Japanese aircraft gun Ho-301

15
In 1944, a new heavy bomber appeared on the Pacific theater of the Second World War. The characteristics of the Boeing B-29 Superfortress allowed it to effectively strike at enemy ground targets. A characteristic feature of the B-29 was also powerful defensive weapons. 12 machine guns of caliber 12,7 millimeters made an attempt to bring down a bomber very challenging. In this regard, the Japanese designers have attempted to create a new weapon for fighters, able to effectively deal with the new American bomber.


Japanese aircraft gun Ho-301


The Ho-301 project implied the creation of an automatic gun of 40 millimeters caliber, suitable for use on existing fighters. To ensure all the requirements, especially weight, it was necessary to apply the original and non-standard for aviation technical solution at that time. In accordance with the plans of Japanese designers, the gun Ho-301 was to use a new shell of the original design.

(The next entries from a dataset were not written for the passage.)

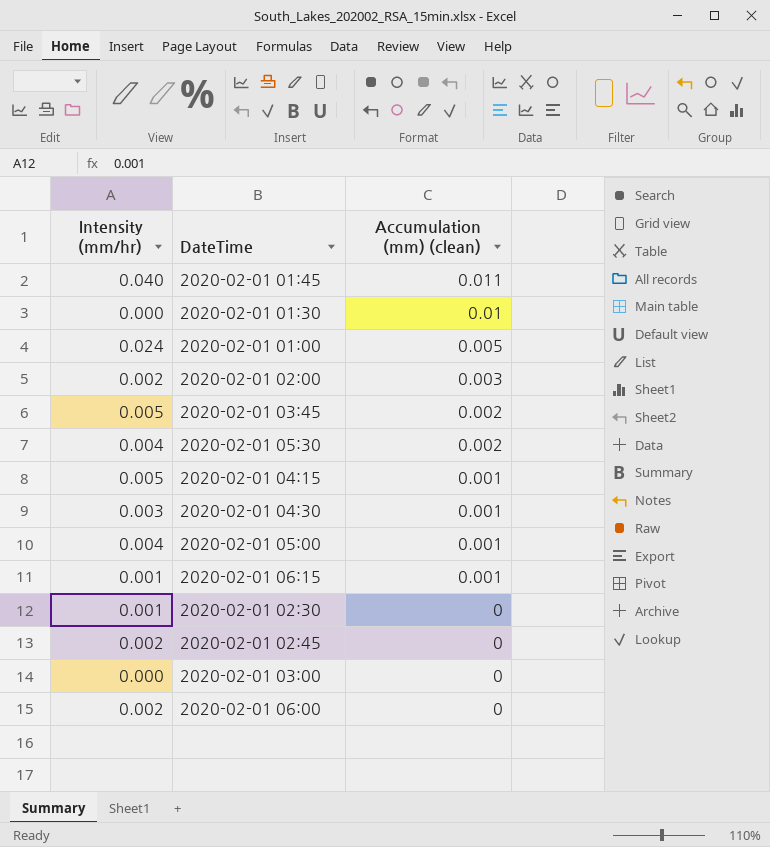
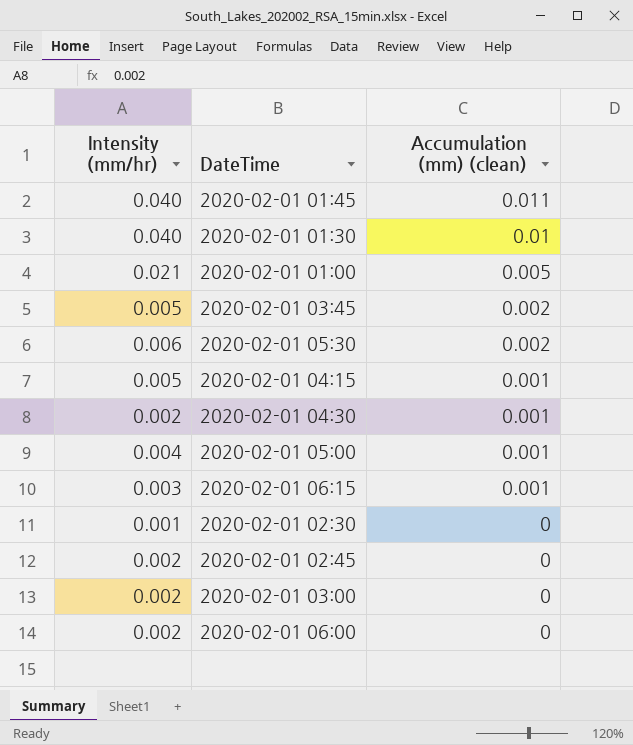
row 2020-02-01 02:00: 0.002 | 0.003 -> none
2020-02-01 01:30 | Intensity (mm/hr): 0.000 -> 0.040
2020-02-01 01:00 | Intensity (mm/hr): 0.024 -> 0.021
2020-02-01 05:30 | Intensity (mm/hr): 0.004 -> 0.006
2020-02-01 04:30 | Intensity (mm/hr): 0.003 -> 0.002
2020-02-01 06:15 | Intensity (mm/hr): 0.001 -> 0.003
2020-02-01 03:00 | Intensity (mm/hr): 0.000 -> 0.002

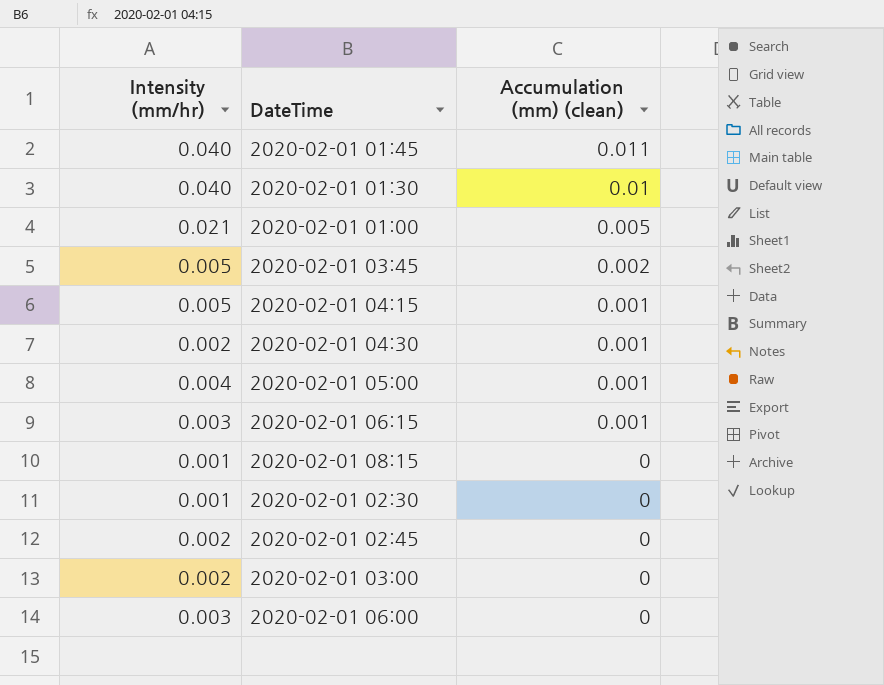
row 2020-02-01 05:30: 0.006 | 0.002 -> none
row 2020-02-01 08:15: none -> 0.001 | 0
2020-02-01 06:00 | Intensity (mm/hr): 0.002 -> 0.003

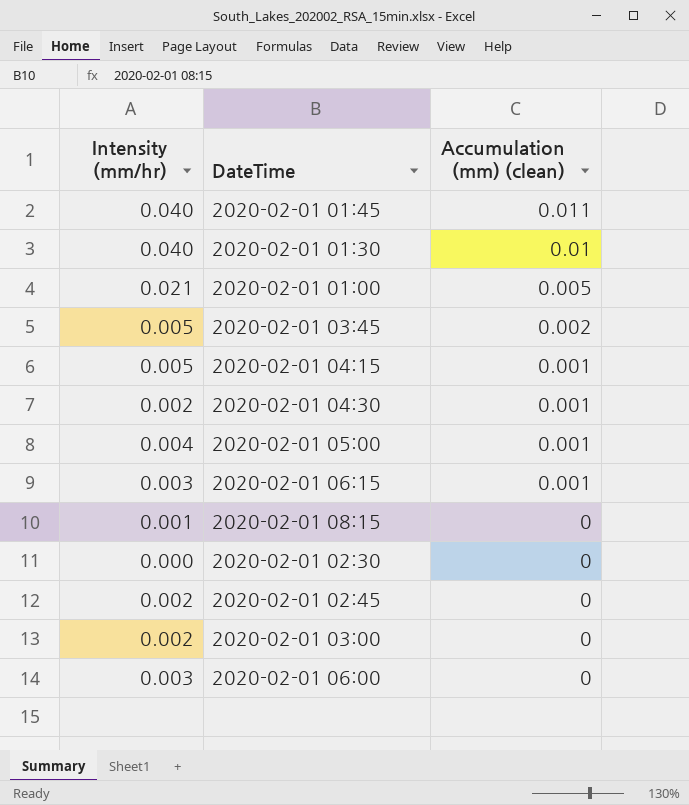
2020-02-01 02:30 | Intensity (mm/hr): 0.001 -> 0.000

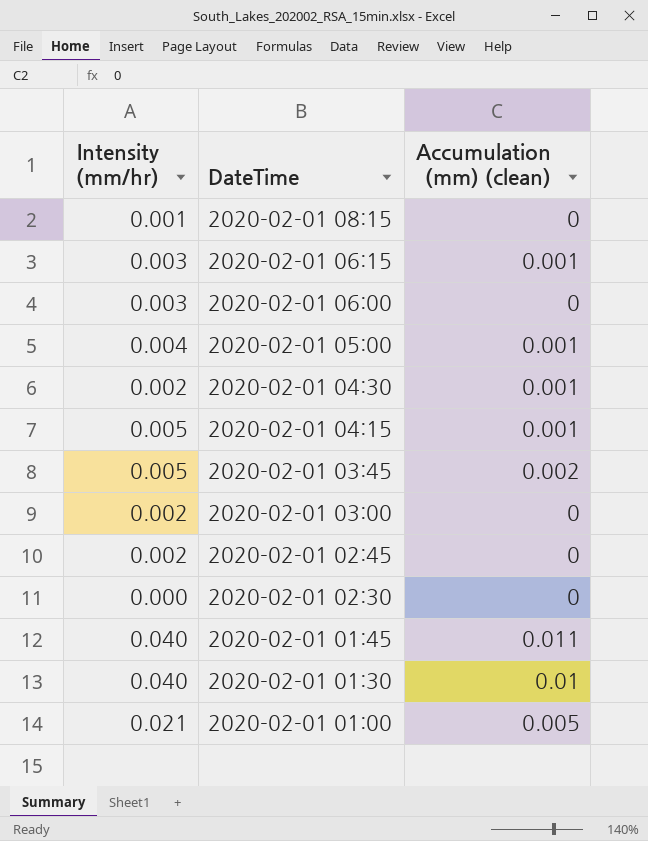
row order: Accumulation (mm) (clean) descending -> DateTime descending

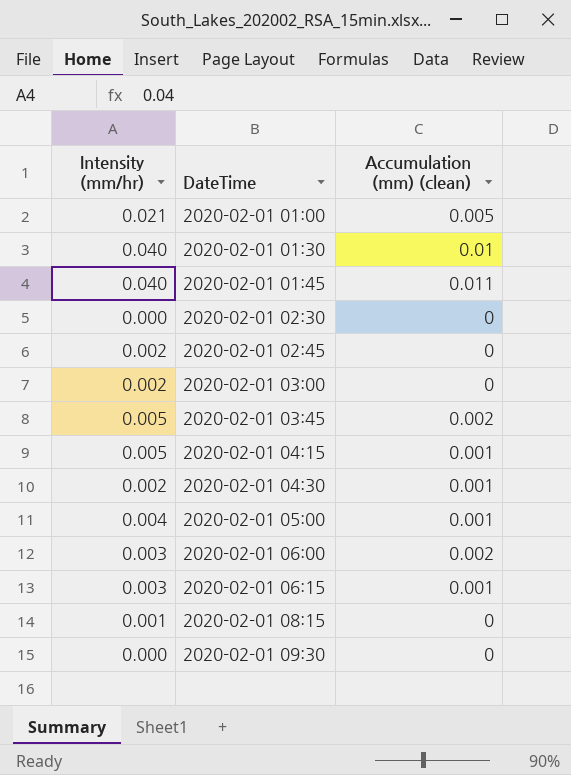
row order: DateTime descending -> DateTime ascending
2020-02-01 06:00 | Accumulation (mm) (clean): 0 -> 0.002
row 2020-02-01 09:30: none -> 0.000 | 0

Externally, the 40-mm projectile looked like a cylinder and had a tapered nose. It housed a pin fuse. The total length of the projectile was equal to 129 mm, and the weight - 585 g. Immediately after the fuse in the projectile placed a large amount of explosives. 65 grams of TNT or other suitable explosive could be placed in the cavity. The fuse and volume with charge occupied about two thirds of the total length of the projectile. Behind them was the chamber of the propellant charge. A propellant mass of 10 g in a small silk bag was placed inside this cavity and covered with a thin aluminum plate. On top of the latter, the bottom with 12 holes, which played the role of nozzles, was screwed into the shell of the shell. Between the nozzles in the center of the Donets, located primer.




The original design 40-millimeter projectile allowed significantly simplify the design of the gun itself. Applied ideas made it possible to abandon several mechanisms and details related to the sending of a projectile into the barrel of the gun and the extraction of spent cartridges. When firing, the drummer of the cannon hit the primer that ignited the propellant charge. After the pressure in the chamber reached a certain value, the aluminum plate burst, and the powder gases burst out through the nozzles in the bottom. The propellant charge was calculated in such a way that it managed to completely burn before the projectile left the gun. Due to the absence of a separate cartridge with a propelling charge that needs to be removed and thrown away after the shot, the Ho-301 cannon can be classified as a bagless weapon.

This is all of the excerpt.